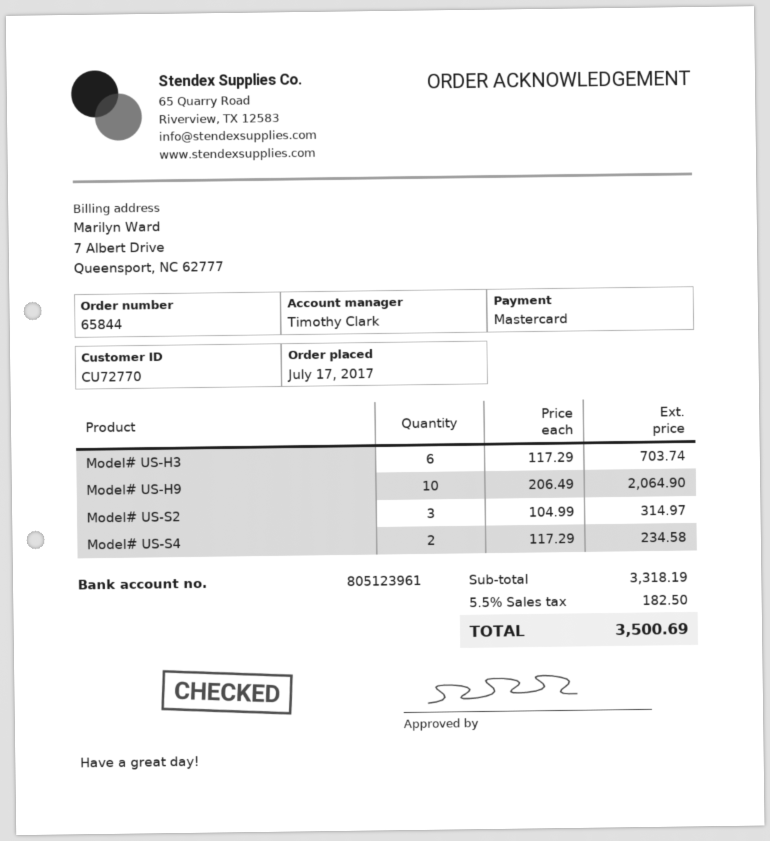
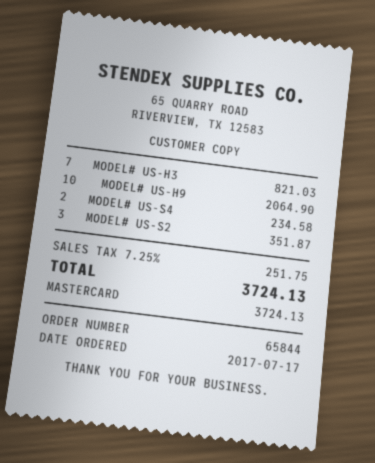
Model# US-H3: 6 for 703.74 -> 7 for 821.03
Model# US-S2: 3 for 314.97 -> 3 for 351.87
tax: 5.5% = 182.50 -> 7.25% = 251.75
total: 3500.69 -> 3724.13

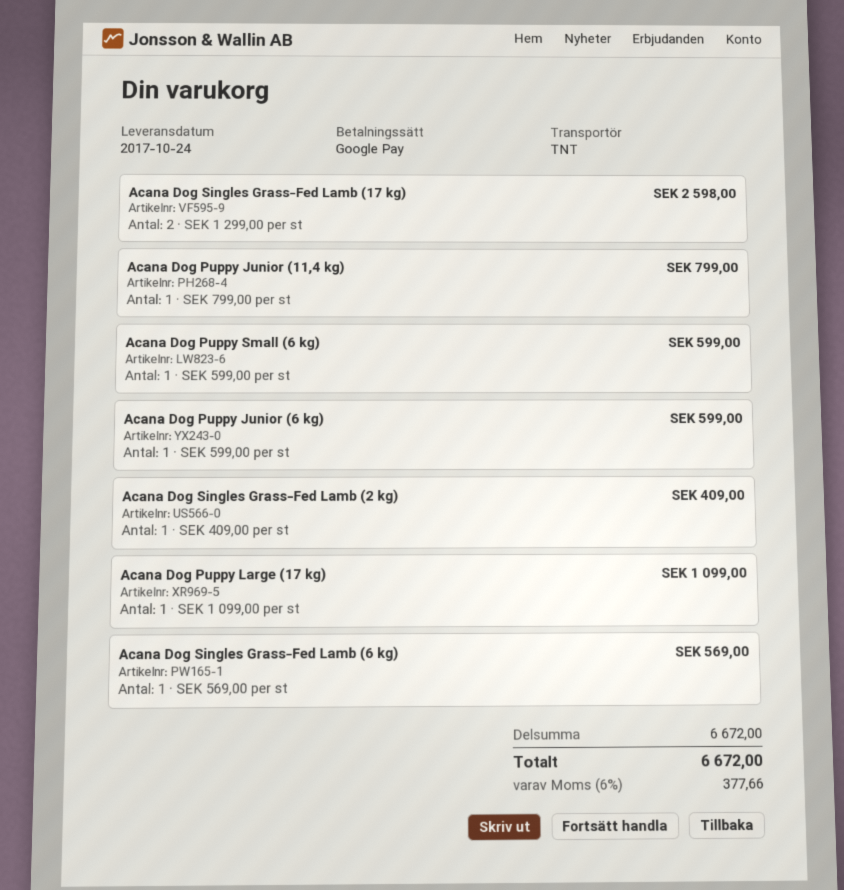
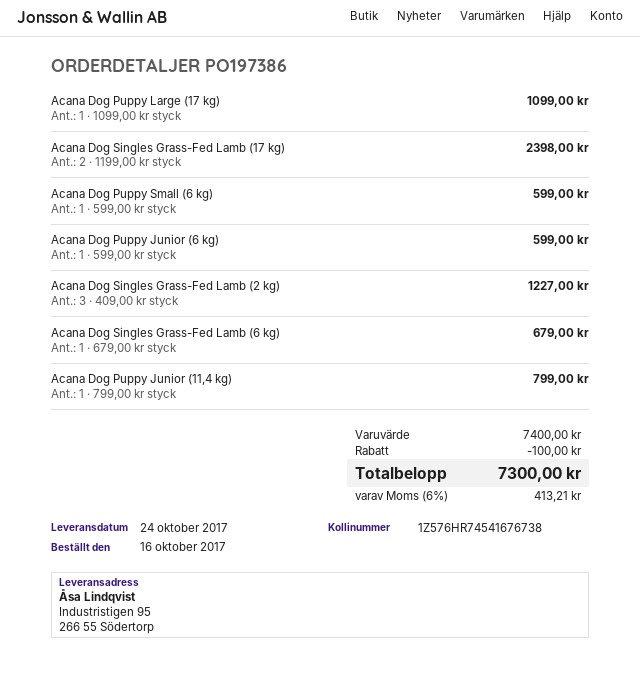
Acana Dog Singles Grass-Fed Lamb (17 kg): 2 x 1299.00 = 2598.00 -> 2 x 1199.00 = 2398.00
Acana Dog Singles Grass-Fed Lamb (2 kg): 1 x 409.00 = 409.00 -> 3 x 409.00 = 1227.00
Acana Dog Singles Grass-Fed Lamb (6 kg): 1 x 569.00 = 569.00 -> 1 x 679.00 = 679.00
subtotal: 6672.00 -> 7400.00
discount: none -> 100.00
tax: 6% = 377.66 -> 6% = 413.21
total: 6672.00 -> 7300.00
------------------------
WORK ORDER:
Leave the pictures out and transcribe the remaining material exactly.

ANSWER SECTION:
Model# US-H3: 6 for 703.74 -> 7 for 821.03
Model# US-S2: 3 for 314.97 -> 3 for 351.87
tax: 5.5% = 182.50 -> 7.25% = 251.75
total: 3500.69 -> 3724.13

Acana Dog Singles Grass-Fed Lamb (17 kg): 2 x 1299.00 = 2598.00 -> 2 x 1199.00 = 2398.00
Acana Dog Singles Grass-Fed Lamb (2 kg): 1 x 409.00 = 409.00 -> 3 x 409.00 = 1227.00
Acana Dog Singles Grass-Fed Lamb (6 kg): 1 x 569.00 = 569.00 -> 1 x 679.00 = 679.00
subtotal: 6672.00 -> 7400.00
discount: none -> 100.00
tax: 6% = 377.66 -> 6% = 413.21
total: 6672.00 -> 7300.00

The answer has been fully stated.